The Lennox Herald reported last week that trade unions feared council jobs in this area could be axed if West Dunbartonshire went ahead with the merger with councils across Renfrewshire, Glasgow, Inverclyde, Lanarkshire and East Dunbartonshire.
It is thought the proposals could have led to savings of up to £30m.
Depute West Dunbartonshire Council leader, Councillor Jonathan McColl, said: “Having looked at the draft proposals, I am not convinced it would be in the interests of West Dunbartonshire to be part of the Clyde Valley Shared Services agenda at this time.
“We have already made progress in a number of areas locally, including health and social care integration that has been recognised as good practice nationally, and I do not see this providing better solutions.
“The council will look at a full report at the end of the month and come to a decision once we have the full facts in front of us.”
Leader of the area’s Labour group, Councillor Martin Rooney, will table a motion at the full council meeting next week asking that the council withdraw involvement in the project.
He said: “We have supported the shared services programme to allow it to progress to the business case stage in the hope that it would produce acceptable options which we could consider supporting.”

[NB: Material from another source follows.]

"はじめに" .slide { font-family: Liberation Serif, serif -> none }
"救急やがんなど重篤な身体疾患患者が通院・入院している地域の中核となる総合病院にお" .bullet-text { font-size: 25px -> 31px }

The proposals would have affected services such as IT, finance and human resources, although originally the plans would have applied to other resources.

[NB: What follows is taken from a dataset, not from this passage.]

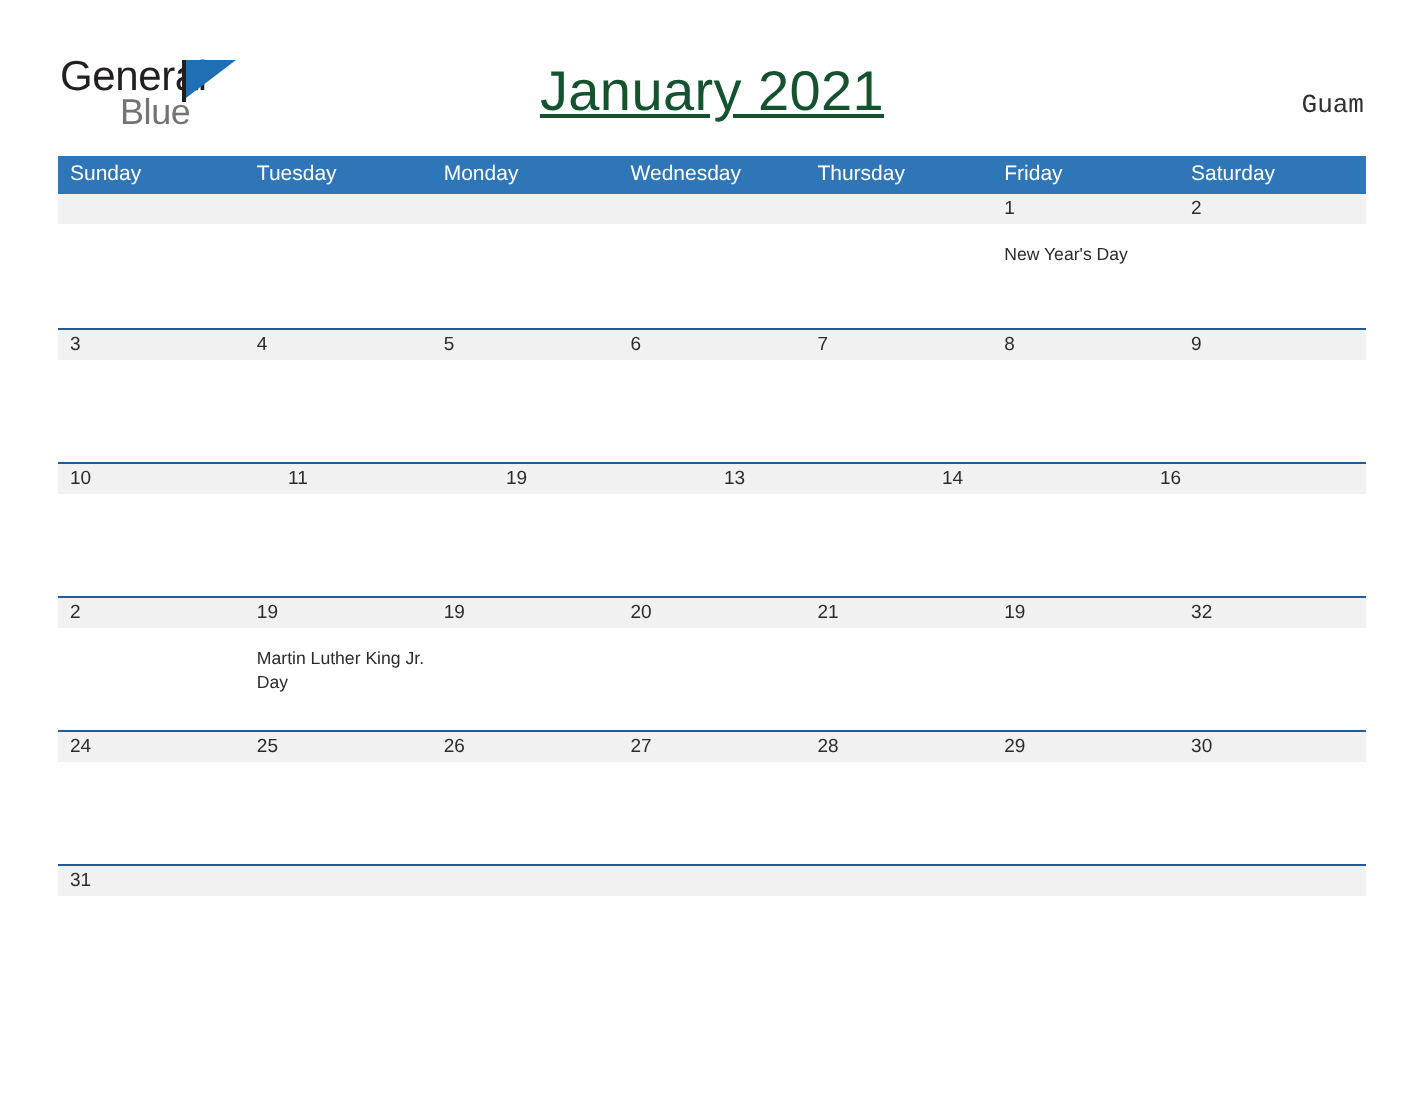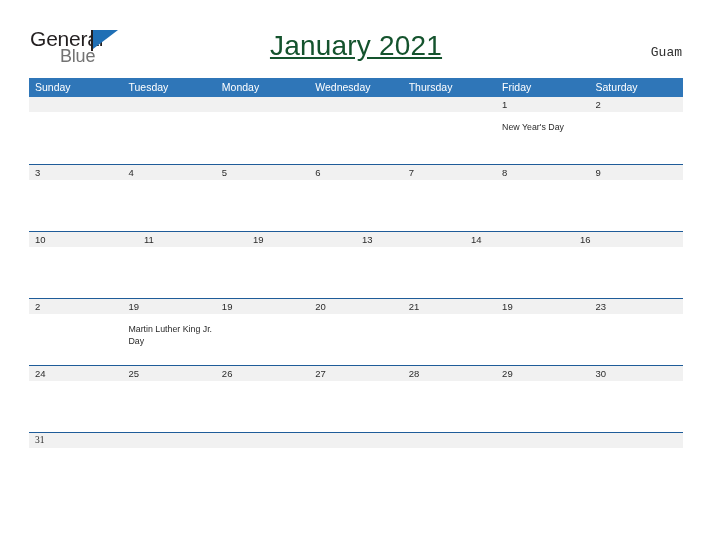"23" div.day-num { text: 23 -> 32 }
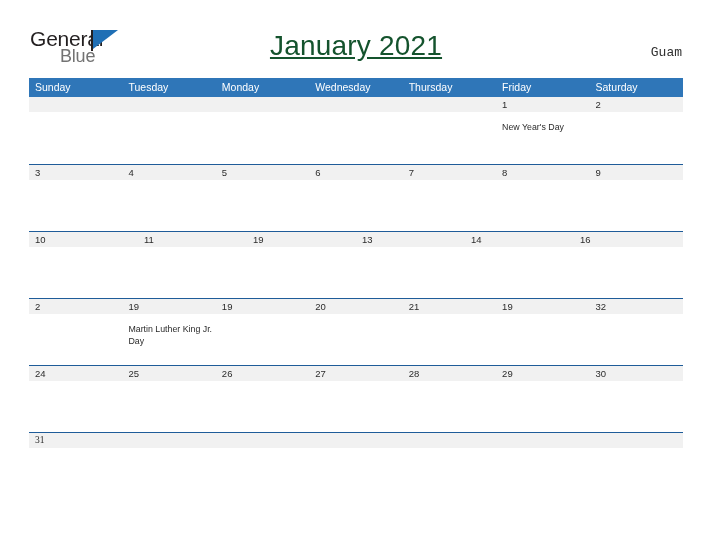"31" .week-last { font-family: Liberation Serif, serif -> none }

Councillor Rooney said: “We have seen 10 work streams dwindle, firstly to eight, then four and now we are really only left with the one work stream that has any prospect of delivering savings for the council.
“Unfortunately it is one which we are not willing to support as it cuts hundreds of jobs and puts services at risk.”
Councillor Rooney’s motion will be put forward to all councillors next week and asks the chief executive to initiate the process of withdrawing from the project and to develop alternative proposals which “best suit the needs of West Dunbartonshire Council and its residents”.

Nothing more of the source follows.